PROBLEM DETAILS: A verbatim copy of the data is wanted, minus any picture in it.

PROVIDED DATA section start

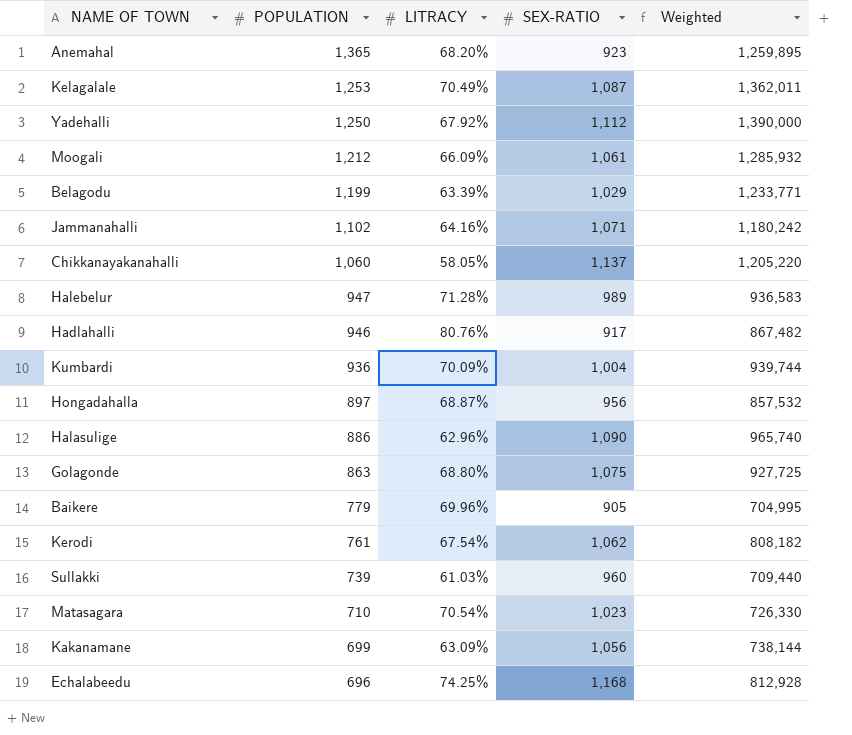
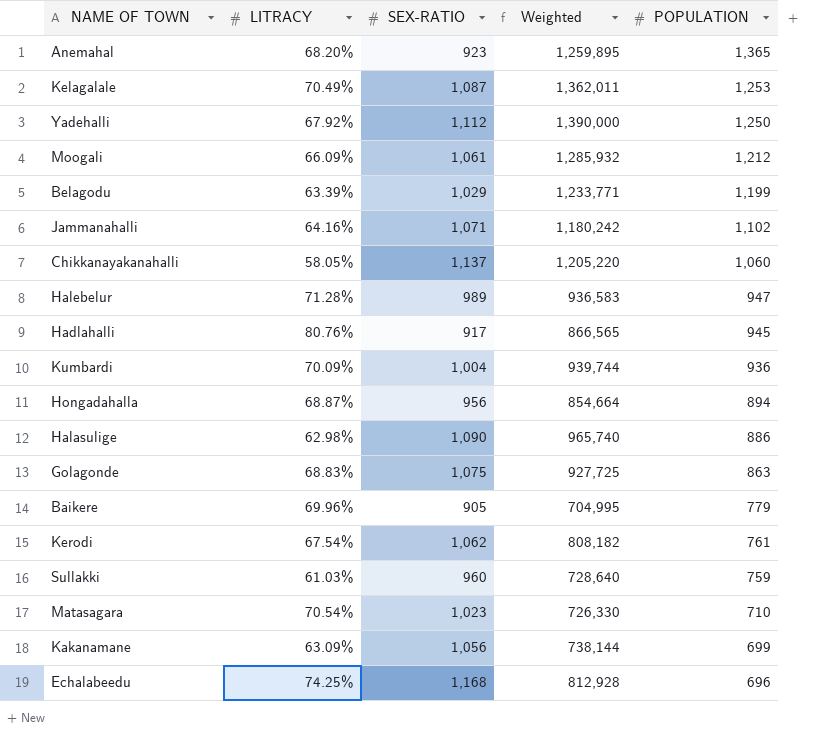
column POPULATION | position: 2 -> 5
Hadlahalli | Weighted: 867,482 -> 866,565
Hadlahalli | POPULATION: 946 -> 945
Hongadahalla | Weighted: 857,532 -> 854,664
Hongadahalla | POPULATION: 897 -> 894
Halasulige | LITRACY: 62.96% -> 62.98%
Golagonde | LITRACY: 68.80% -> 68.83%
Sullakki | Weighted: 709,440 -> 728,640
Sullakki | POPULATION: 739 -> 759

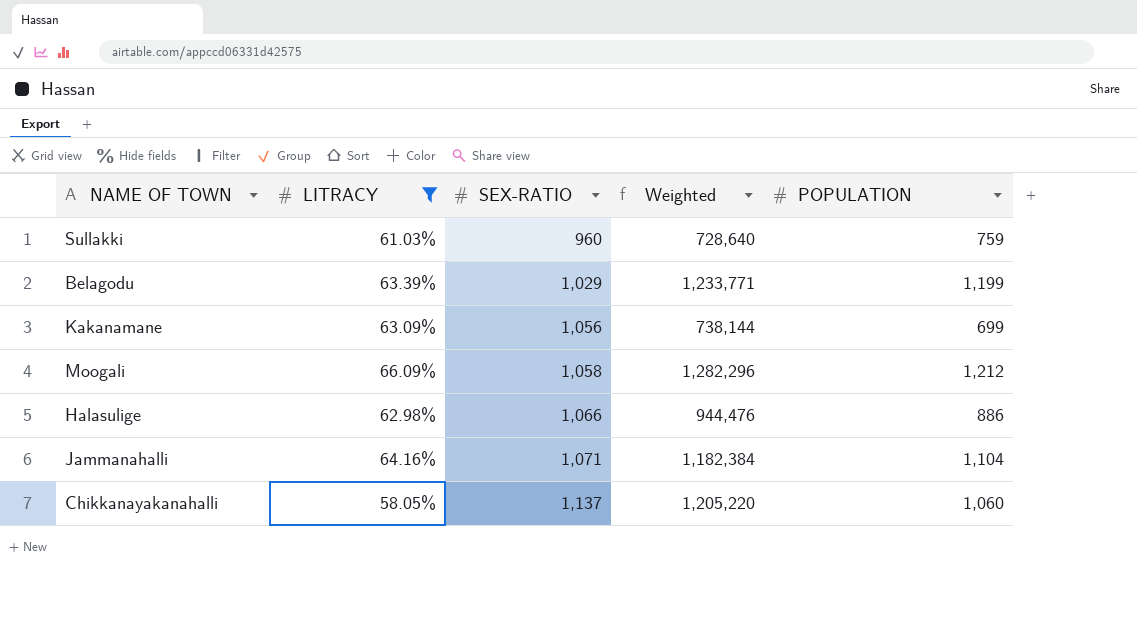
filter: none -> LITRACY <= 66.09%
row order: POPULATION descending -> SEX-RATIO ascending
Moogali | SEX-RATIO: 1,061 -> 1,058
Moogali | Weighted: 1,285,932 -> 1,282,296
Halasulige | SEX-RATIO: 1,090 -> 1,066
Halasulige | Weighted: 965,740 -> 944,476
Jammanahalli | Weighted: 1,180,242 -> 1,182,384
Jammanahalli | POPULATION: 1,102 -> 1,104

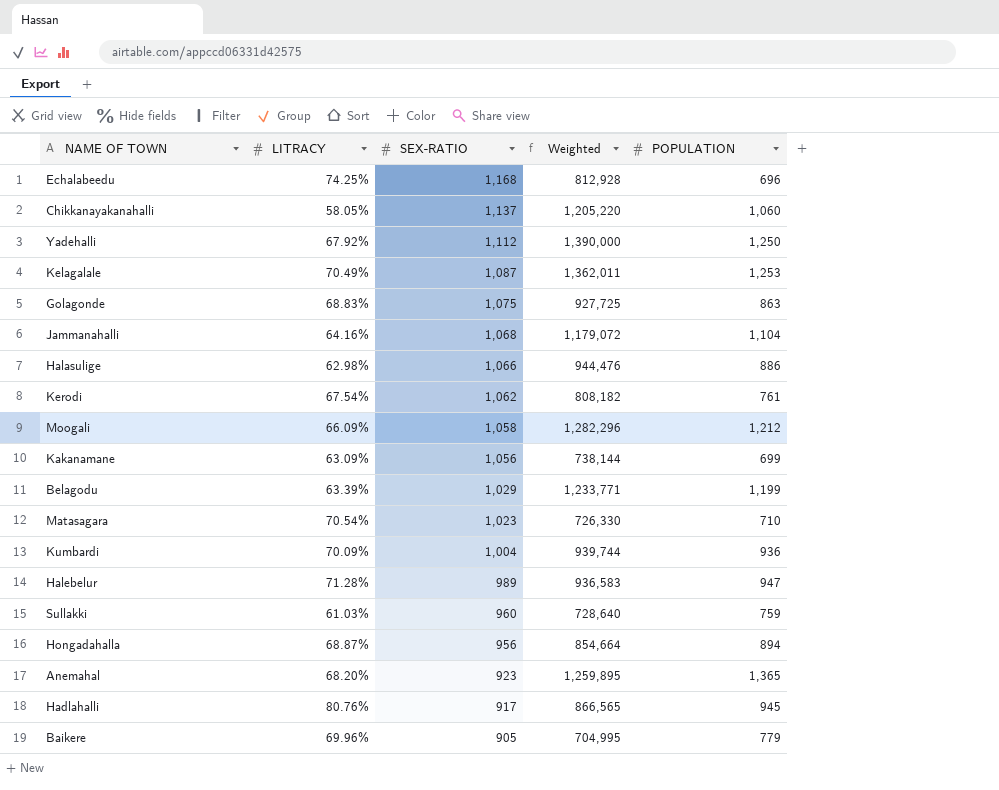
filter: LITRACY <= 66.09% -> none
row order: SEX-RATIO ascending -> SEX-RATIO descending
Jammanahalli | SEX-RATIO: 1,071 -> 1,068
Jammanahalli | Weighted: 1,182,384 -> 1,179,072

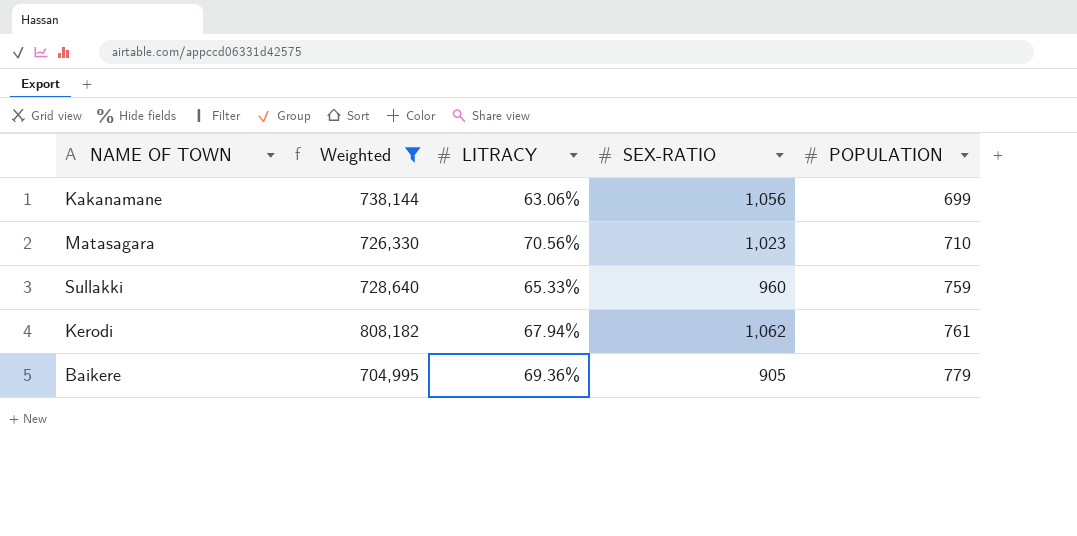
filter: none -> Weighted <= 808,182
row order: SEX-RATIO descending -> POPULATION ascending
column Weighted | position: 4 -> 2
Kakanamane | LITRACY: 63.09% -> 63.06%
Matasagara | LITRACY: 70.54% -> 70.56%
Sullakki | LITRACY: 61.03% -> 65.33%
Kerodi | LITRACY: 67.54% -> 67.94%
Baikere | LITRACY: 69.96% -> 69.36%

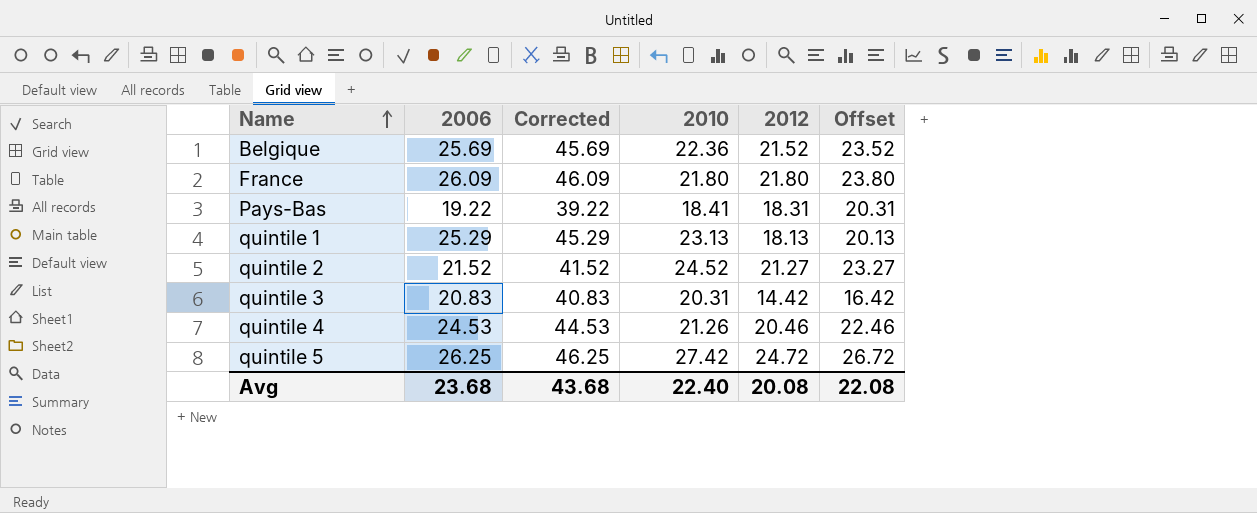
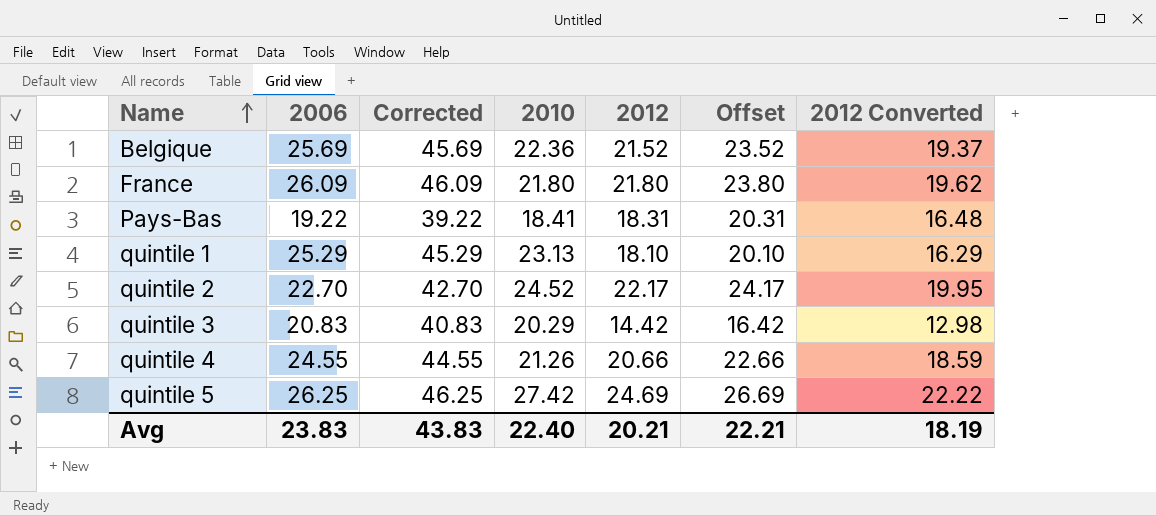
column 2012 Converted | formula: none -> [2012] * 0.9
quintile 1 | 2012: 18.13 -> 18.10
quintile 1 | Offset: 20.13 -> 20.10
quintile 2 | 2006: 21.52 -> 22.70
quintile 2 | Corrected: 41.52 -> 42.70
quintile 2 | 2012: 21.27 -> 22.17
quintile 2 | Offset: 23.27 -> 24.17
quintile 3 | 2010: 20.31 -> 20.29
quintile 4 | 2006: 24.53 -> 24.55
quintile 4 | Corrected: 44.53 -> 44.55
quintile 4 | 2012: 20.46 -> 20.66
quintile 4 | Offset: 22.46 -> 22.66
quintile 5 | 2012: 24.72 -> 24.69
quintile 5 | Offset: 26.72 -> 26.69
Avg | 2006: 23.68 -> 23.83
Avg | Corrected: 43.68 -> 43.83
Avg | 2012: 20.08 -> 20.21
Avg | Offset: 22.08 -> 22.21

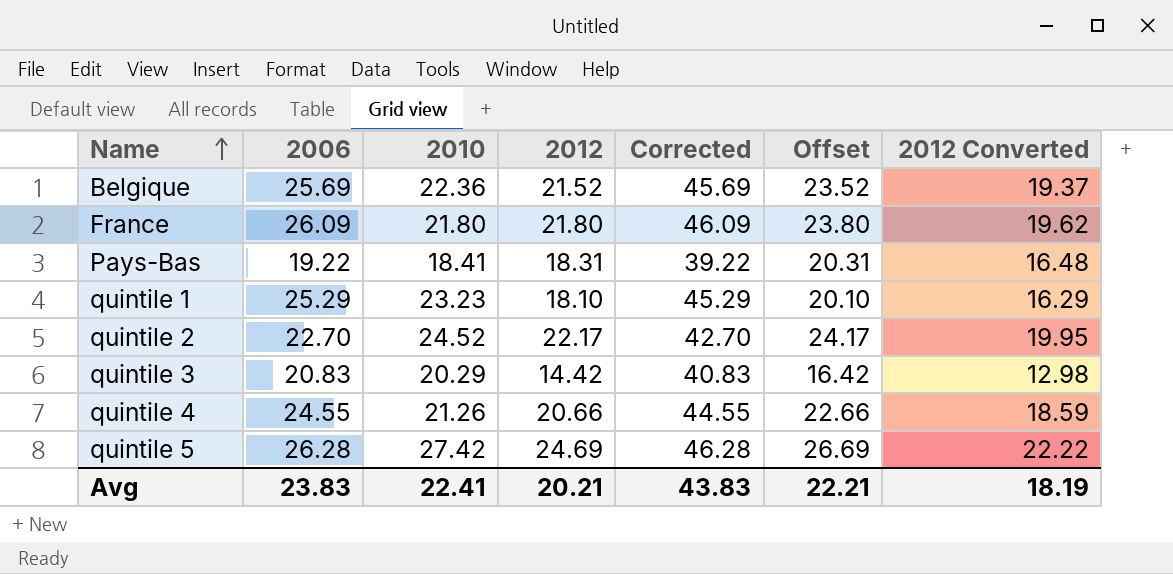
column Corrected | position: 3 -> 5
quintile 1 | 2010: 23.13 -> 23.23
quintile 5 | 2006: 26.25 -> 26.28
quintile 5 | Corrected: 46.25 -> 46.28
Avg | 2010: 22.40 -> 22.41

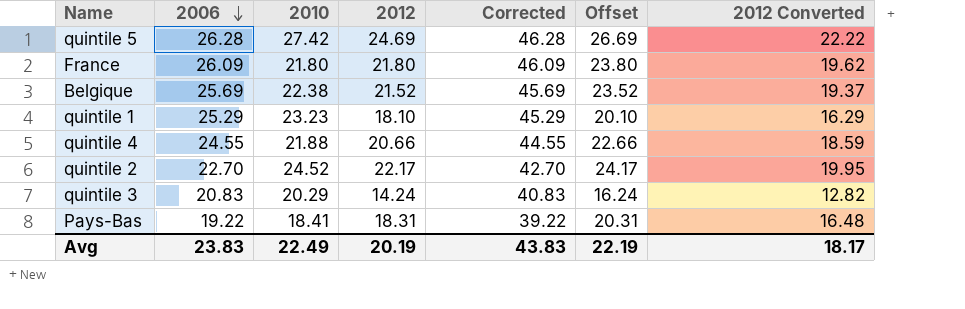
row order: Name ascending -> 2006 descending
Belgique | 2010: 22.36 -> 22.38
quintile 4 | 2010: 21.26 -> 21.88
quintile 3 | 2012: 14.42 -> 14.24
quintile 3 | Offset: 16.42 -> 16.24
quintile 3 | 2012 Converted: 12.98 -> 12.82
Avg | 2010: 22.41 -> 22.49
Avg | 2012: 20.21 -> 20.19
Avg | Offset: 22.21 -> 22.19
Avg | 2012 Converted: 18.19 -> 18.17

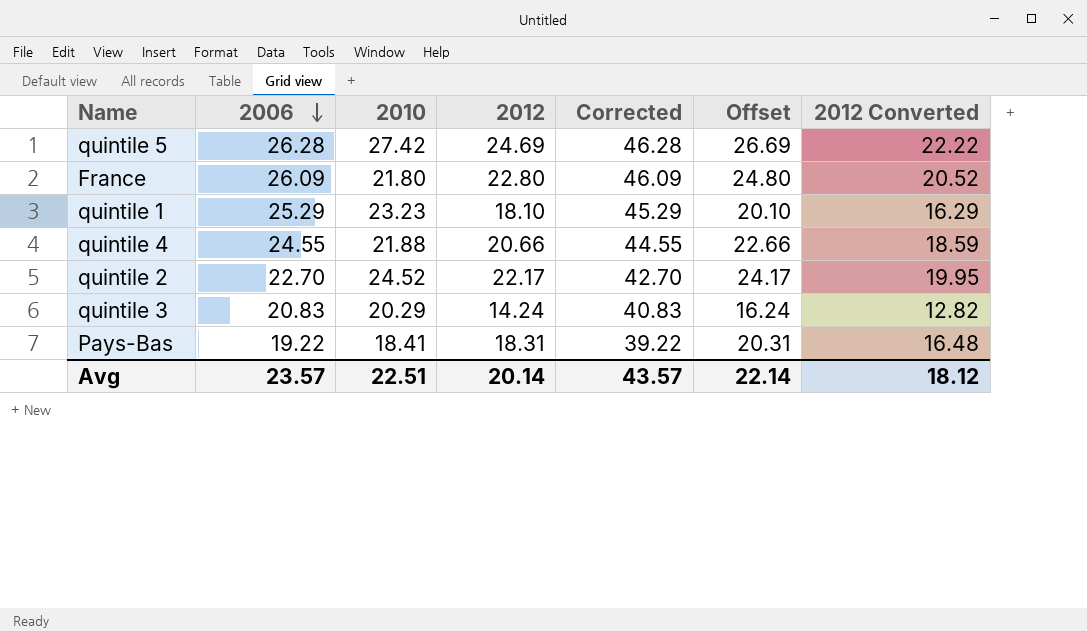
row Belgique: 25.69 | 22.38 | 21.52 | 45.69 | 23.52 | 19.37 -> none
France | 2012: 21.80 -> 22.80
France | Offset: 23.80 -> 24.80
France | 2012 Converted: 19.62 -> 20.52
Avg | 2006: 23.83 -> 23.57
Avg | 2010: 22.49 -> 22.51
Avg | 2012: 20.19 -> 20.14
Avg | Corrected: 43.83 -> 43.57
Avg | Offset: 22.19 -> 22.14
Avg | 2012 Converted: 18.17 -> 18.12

PROVIDED DATA section end

SOLUTION:
column POPULATION | position: 2 -> 5
Hadlahalli | Weighted: 867,482 -> 866,565
Hadlahalli | POPULATION: 946 -> 945
Hongadahalla | Weighted: 857,532 -> 854,664
Hongadahalla | POPULATION: 897 -> 894
Halasulige | LITRACY: 62.96% -> 62.98%
Golagonde | LITRACY: 68.80% -> 68.83%
Sullakki | Weighted: 709,440 -> 728,640
Sullakki | POPULATION: 739 -> 759

filter: none -> LITRACY <= 66.09%
row order: POPULATION descending -> SEX-RATIO ascending
Moogali | SEX-RATIO: 1,061 -> 1,058
Moogali | Weighted: 1,285,932 -> 1,282,296
Halasulige | SEX-RATIO: 1,090 -> 1,066
Halasulige | Weighted: 965,740 -> 944,476
Jammanahalli | Weighted: 1,180,242 -> 1,182,384
Jammanahalli | POPULATION: 1,102 -> 1,104

filter: LITRACY <= 66.09% -> none
row order: SEX-RATIO ascending -> SEX-RATIO descending
Jammanahalli | SEX-RATIO: 1,071 -> 1,068
Jammanahalli | Weighted: 1,182,384 -> 1,179,072

filter: none -> Weighted <= 808,182
row order: SEX-RATIO descending -> POPULATION ascending
column Weighted | position: 4 -> 2
Kakanamane | LITRACY: 63.09% -> 63.06%
Matasagara | LITRACY: 70.54% -> 70.56%
Sullakki | LITRACY: 61.03% -> 65.33%
Kerodi | LITRACY: 67.54% -> 67.94%
Baikere | LITRACY: 69.96% -> 69.36%

column 2012 Converted | formula: none -> [2012] * 0.9
quintile 1 | 2012: 18.13 -> 18.10
quintile 1 | Offset: 20.13 -> 20.10
quintile 2 | 2006: 21.52 -> 22.70
quintile 2 | Corrected: 41.52 -> 42.70
quintile 2 | 2012: 21.27 -> 22.17
quintile 2 | Offset: 23.27 -> 24.17
quintile 3 | 2010: 20.31 -> 20.29
quintile 4 | 2006: 24.53 -> 24.55
quintile 4 | Corrected: 44.53 -> 44.55
quintile 4 | 2012: 20.46 -> 20.66
quintile 4 | Offset: 22.46 -> 22.66
quintile 5 | 2012: 24.72 -> 24.69
quintile 5 | Offset: 26.72 -> 26.69
Avg | 2006: 23.68 -> 23.83
Avg | Corrected: 43.68 -> 43.83
Avg | 2012: 20.08 -> 20.21
Avg | Offset: 22.08 -> 22.21

column Corrected | position: 3 -> 5
quintile 1 | 2010: 23.13 -> 23.23
quintile 5 | 2006: 26.25 -> 26.28
quintile 5 | Corrected: 46.25 -> 46.28
Avg | 2010: 22.40 -> 22.41

row order: Name ascending -> 2006 descending
Belgique | 2010: 22.36 -> 22.38
quintile 4 | 2010: 21.26 -> 21.88
quintile 3 | 2012: 14.42 -> 14.24
quintile 3 | Offset: 16.42 -> 16.24
quintile 3 | 2012 Converted: 12.98 -> 12.82
Avg | 2010: 22.41 -> 22.49
Avg | 2012: 20.21 -> 20.19
Avg | Offset: 22.21 -> 22.19
Avg | 2012 Converted: 18.19 -> 18.17

row Belgique: 25.69 | 22.38 | 21.52 | 45.69 | 23.52 | 19.37 -> none
France | 2012: 21.80 -> 22.80
France | Offset: 23.80 -> 24.80
France | 2012 Converted: 19.62 -> 20.52
Avg | 2006: 23.83 -> 23.57
Avg | 2010: 22.49 -> 22.51
Avg | 2012: 20.19 -> 20.14
Avg | Corrected: 43.83 -> 43.57
Avg | Offset: 22.19 -> 22.14
Avg | 2012 Converted: 18.17 -> 18.12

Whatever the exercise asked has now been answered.